▶ **WHAT THE TASK REQUIRES**:
A verbatim printing of the entries that follow is needed; pictures must not appear in it.

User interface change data
+ + +

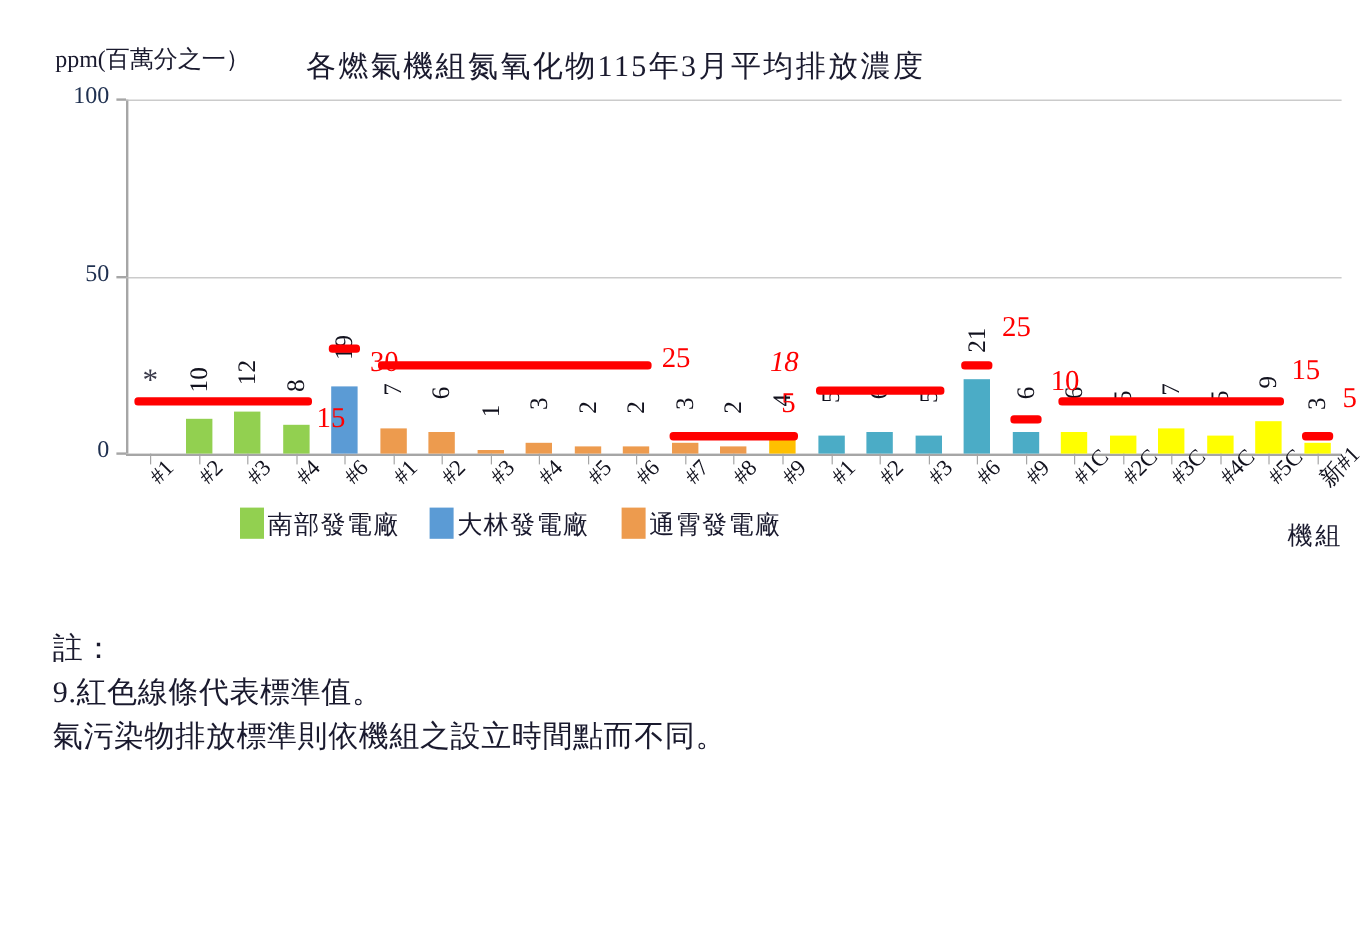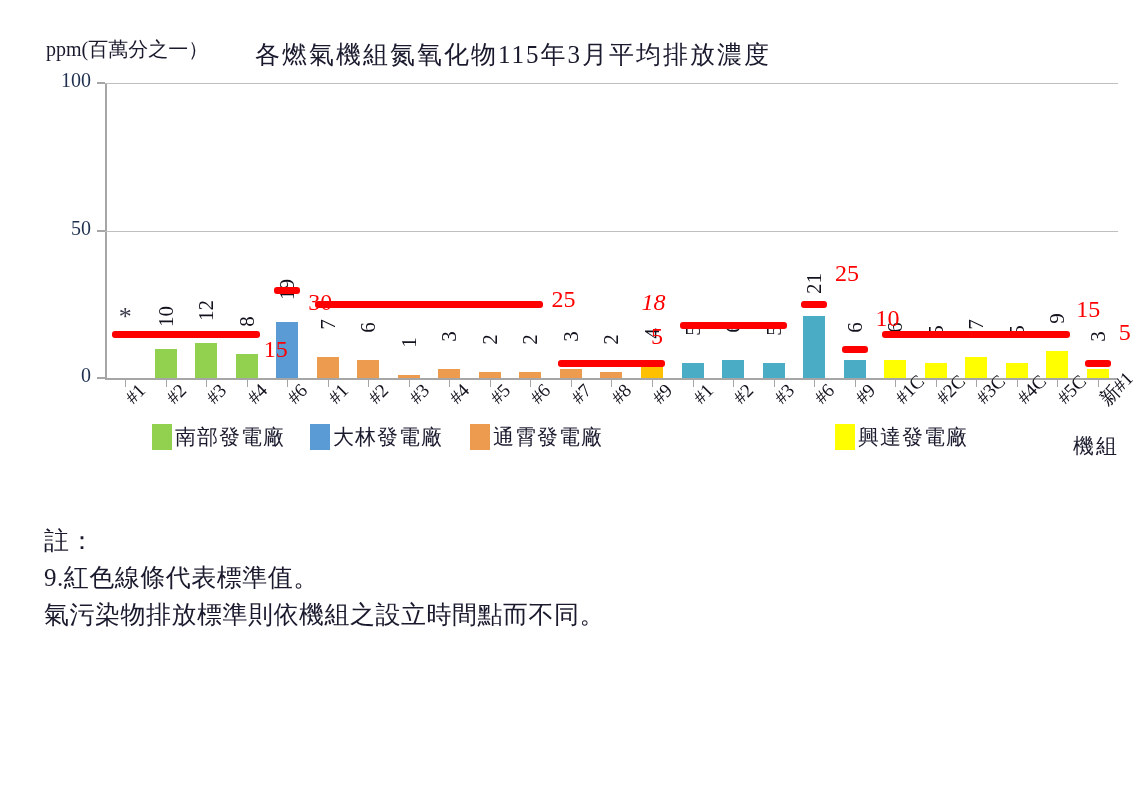--- a/index.html
+++ b/index.html
@@ -158,8 +158,8 @@
   .legend-item {
     position: absolute;
     display: flex;
-    align-items: center;
-    white-space: nowrap;
+    white-space: nowrap;
+    margin-left: 48px;
   }
   .legend-swatch {
     width: 20px;

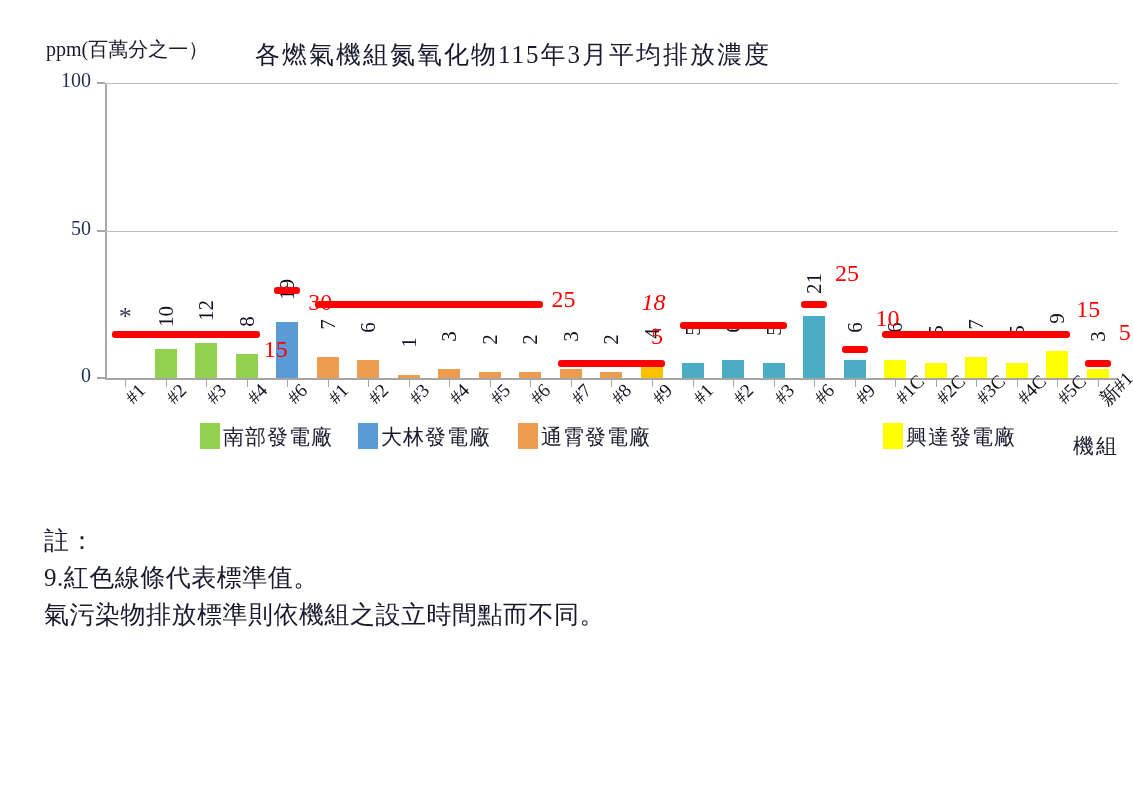--- a/index.html
+++ b/index.html
@@ -397,10 +397,6 @@
       <span class="legend-swatch" style="background: rgb(237, 155, 78);"></span>
       <span class="legend-text">通霄發電廠</span>
     </div>
-    <div class="legend-item" style="left: 835px; top: 0px;">
-      <span class="legend-swatch" style="background: rgb(255, 255, 0);"></span>
-      <span class="legend-text">興達發電廠</span>
-    </div>
   </div>
 <div class="axis-name">機組</div>
 

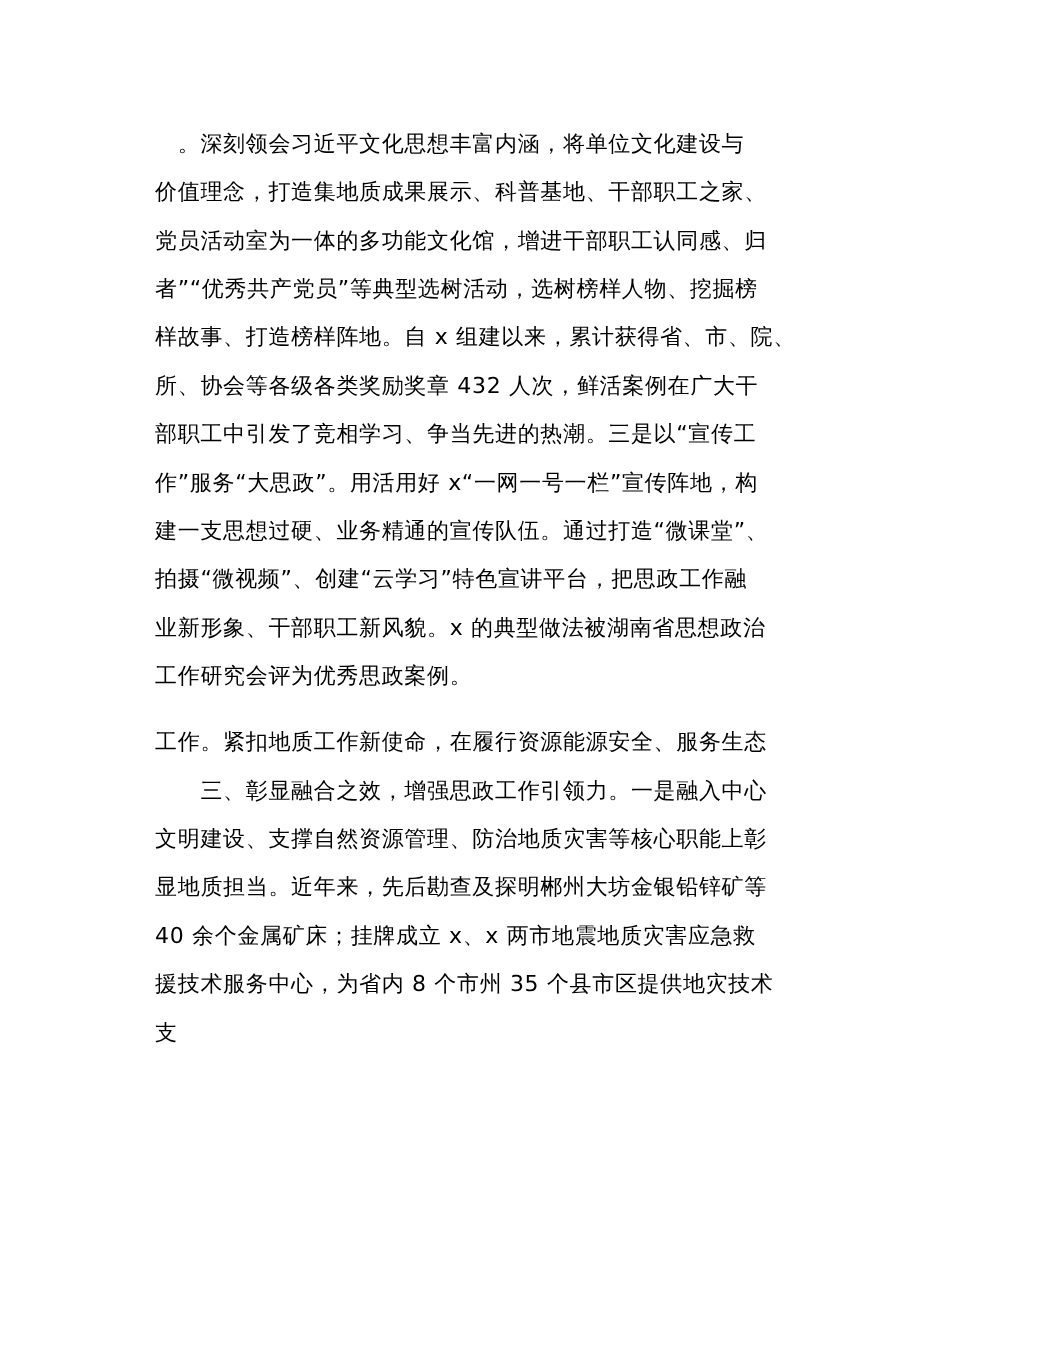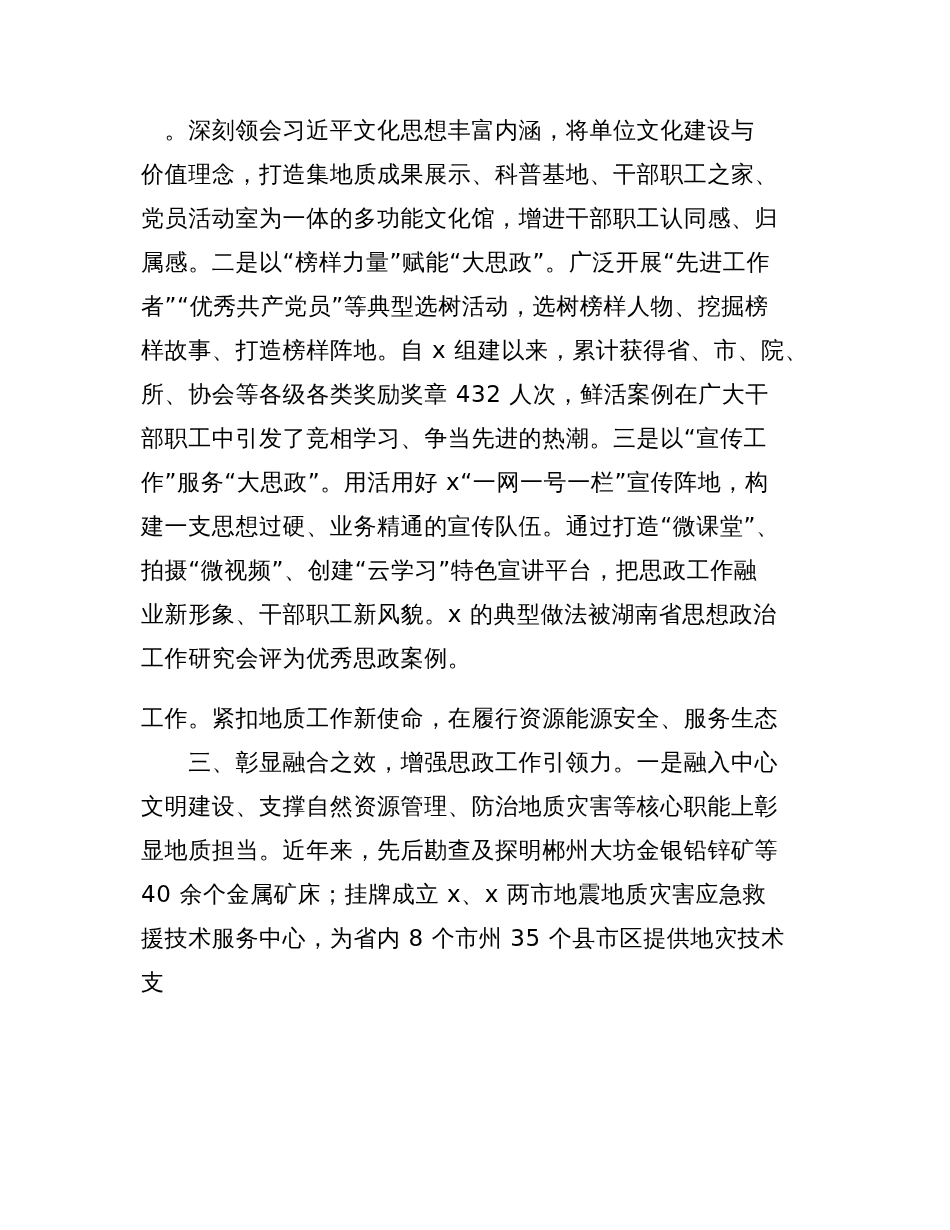--- a/index.html
+++ b/index.html
@@ -30,7 +30,7 @@
     width: 690px;
   }
   .line {
-    font-size: 23px;
+    font-size: 20px;
     line-height: 44px;
     height: 44px;
     white-space: nowrap;

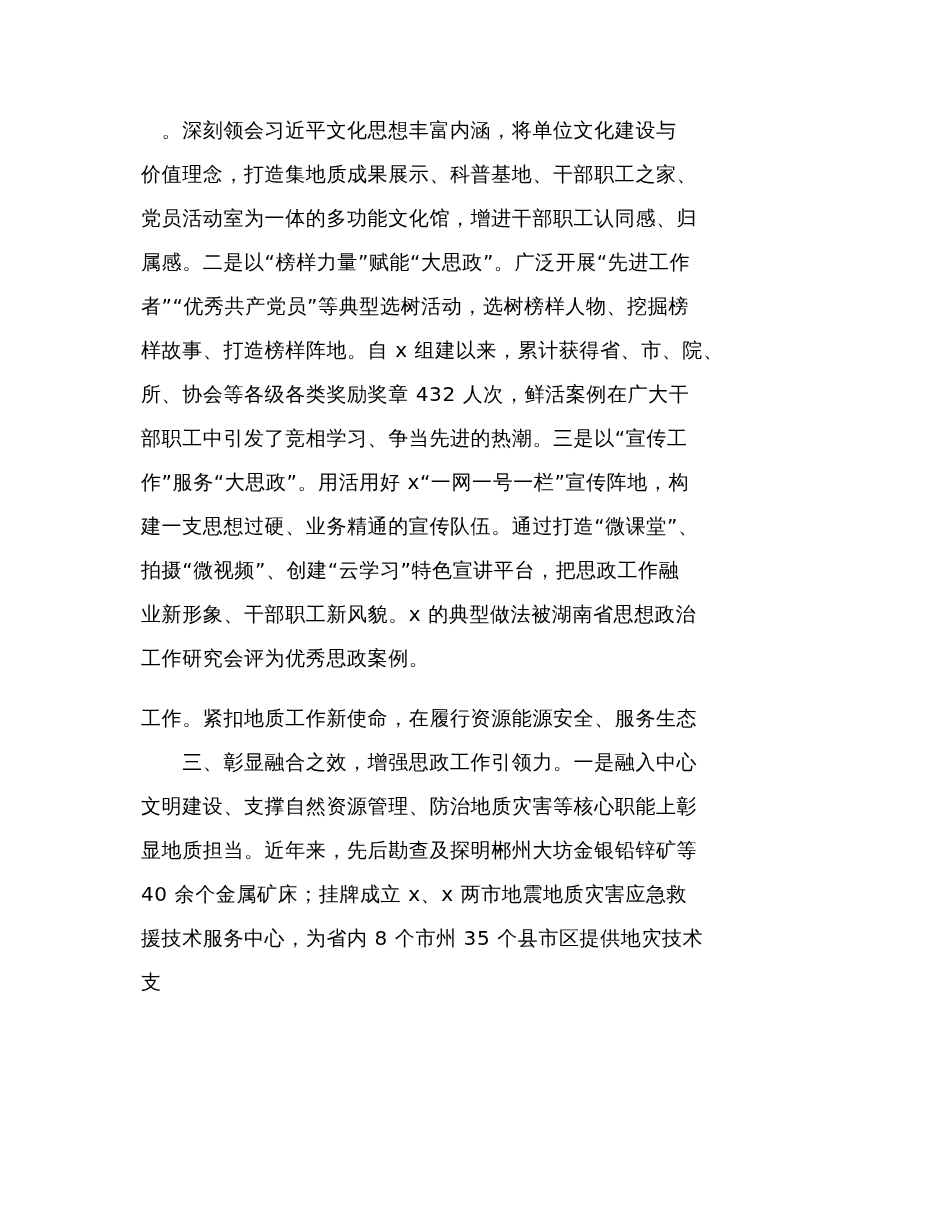--- a/index.html
+++ b/index.html
@@ -50,7 +50,6 @@
       <div class="line">　。深刻领会习近平文化思想丰富内涵，将单位文化建设与</div>
       <div class="line">价值理念，打造集地质成果展示、科普基地、干部职工之家、</div>
       <div class="line">党员活动室为一体的多功能文化馆，增进干部职工认同感、归</div>
-      <div class="line">属感。二是以“榜样力量”赋能“大思政”。广泛开展“先进工作</div>
       <div class="line">者”“优秀共产党员”等典型选树活动，选树榜样人物、挖掘榜</div>
       <div class="line">样故事、打造榜样阵地。自 x 组建以来，累计获得省、市、院、</div>
       <div class="line">所、协会等各级各类奖励奖章 432 人次，鲜活案例在广大干</div>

+ + +

▶ **RESPONSE**:
--- a/index.html
+++ b/index.html
@@ -158,8 +158,8 @@
   .legend-item {
     position: absolute;
     display: flex;
-    align-items: center;
-    white-space: nowrap;
+    white-space: nowrap;
+    margin-left: 48px;
   }
   .legend-swatch {
     width: 20px;

--- a/index.html
+++ b/index.html
@@ -397,10 +397,6 @@
       <span class="legend-swatch" style="background: rgb(237, 155, 78);"></span>
       <span class="legend-text">通霄發電廠</span>
     </div>
-    <div class="legend-item" style="left: 835px; top: 0px;">
-      <span class="legend-swatch" style="background: rgb(255, 255, 0);"></span>
-      <span class="legend-text">興達發電廠</span>
-    </div>
   </div>
 <div class="axis-name">機組</div>
 

--- a/index.html
+++ b/index.html
@@ -30,7 +30,7 @@
     width: 690px;
   }
   .line {
-    font-size: 23px;
+    font-size: 20px;
     line-height: 44px;
     height: 44px;
     white-space: nowrap;

--- a/index.html
+++ b/index.html
@@ -50,7 +50,6 @@
       <div class="line">　。深刻领会习近平文化思想丰富内涵，将单位文化建设与</div>
       <div class="line">价值理念，打造集地质成果展示、科普基地、干部职工之家、</div>
       <div class="line">党员活动室为一体的多功能文化馆，增进干部职工认同感、归</div>
-      <div class="line">属感。二是以“榜样力量”赋能“大思政”。广泛开展“先进工作</div>
       <div class="line">者”“优秀共产党员”等典型选树活动，选树榜样人物、挖掘榜</div>
       <div class="line">样故事、打造榜样阵地。自 x 组建以来，累计获得省、市、院、</div>
       <div class="line">所、协会等各级各类奖励奖章 432 人次，鲜活案例在广大干</div>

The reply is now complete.